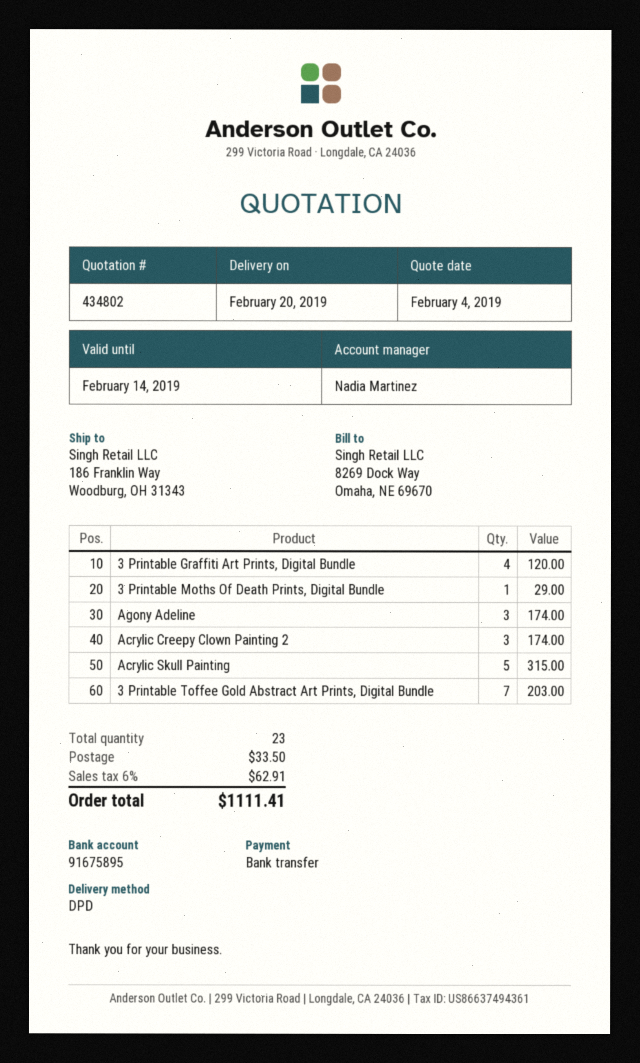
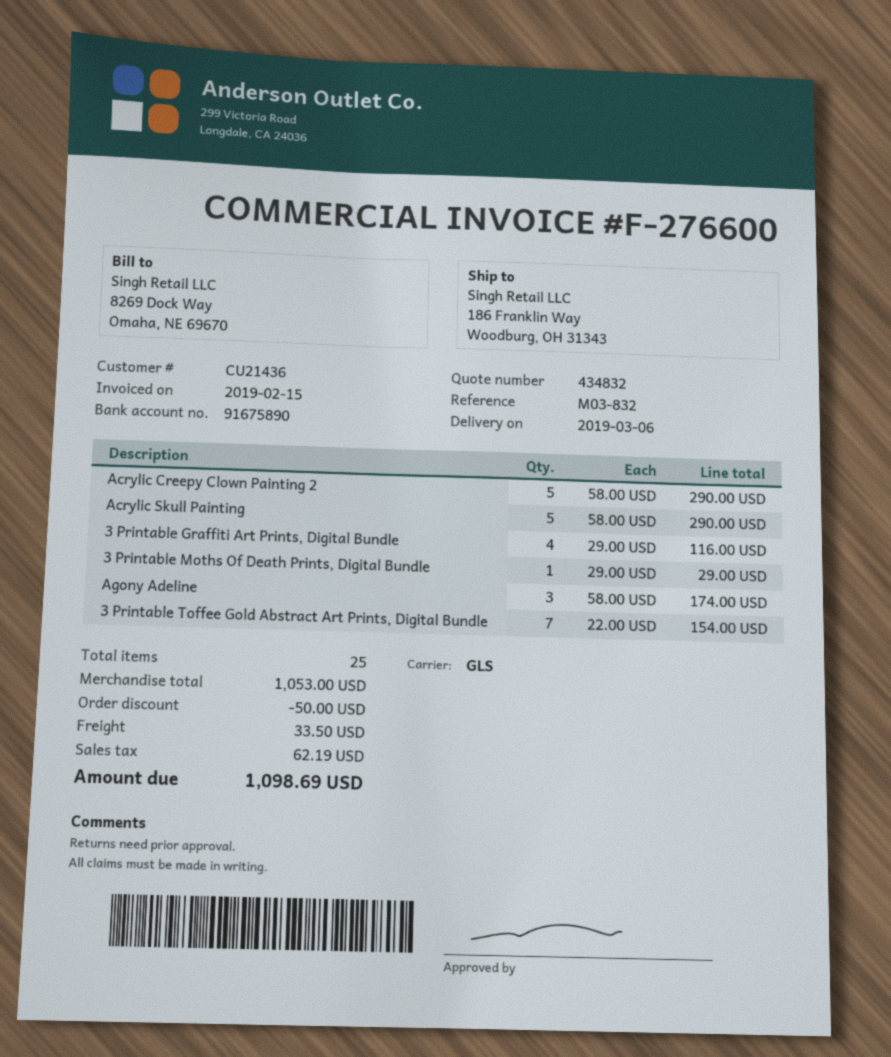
quote number: 434802 -> 434832
delivery date: 2019-02-20 -> 2019-03-06
bank account: 91675895 -> 91675890
shipping method: DPD -> GLS
3 Printable Graffiti Art Prints, Digital Bundle: 4 for 120.00 -> 4 for 116.00
Acrylic Creepy Clown Painting 2: 3 for 174.00 -> 5 for 290.00
Acrylic Skull Painting: 5 for 315.00 -> 5 for 290.00
3 Printable Toffee Gold Abstract Art Prints, Digital Bundle: 7 for 203.00 -> 7 for 154.00
total quantity: 23 -> 25
discount: none -> 50.00
tax: 62.91 -> 62.19
total: 1111.41 -> 1098.69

------------------------------------------------------------------------

## About this task
Copy each line above that contains the word "Bundle".

## Output below
3 Printable Graffiti Art Prints, Digital Bundle: 4 for 120.00 -> 4 for 116.00
3 Printable Toffee Gold Abstract Art Prints, Digital Bundle: 7 for 203.00 -> 7 for 154.00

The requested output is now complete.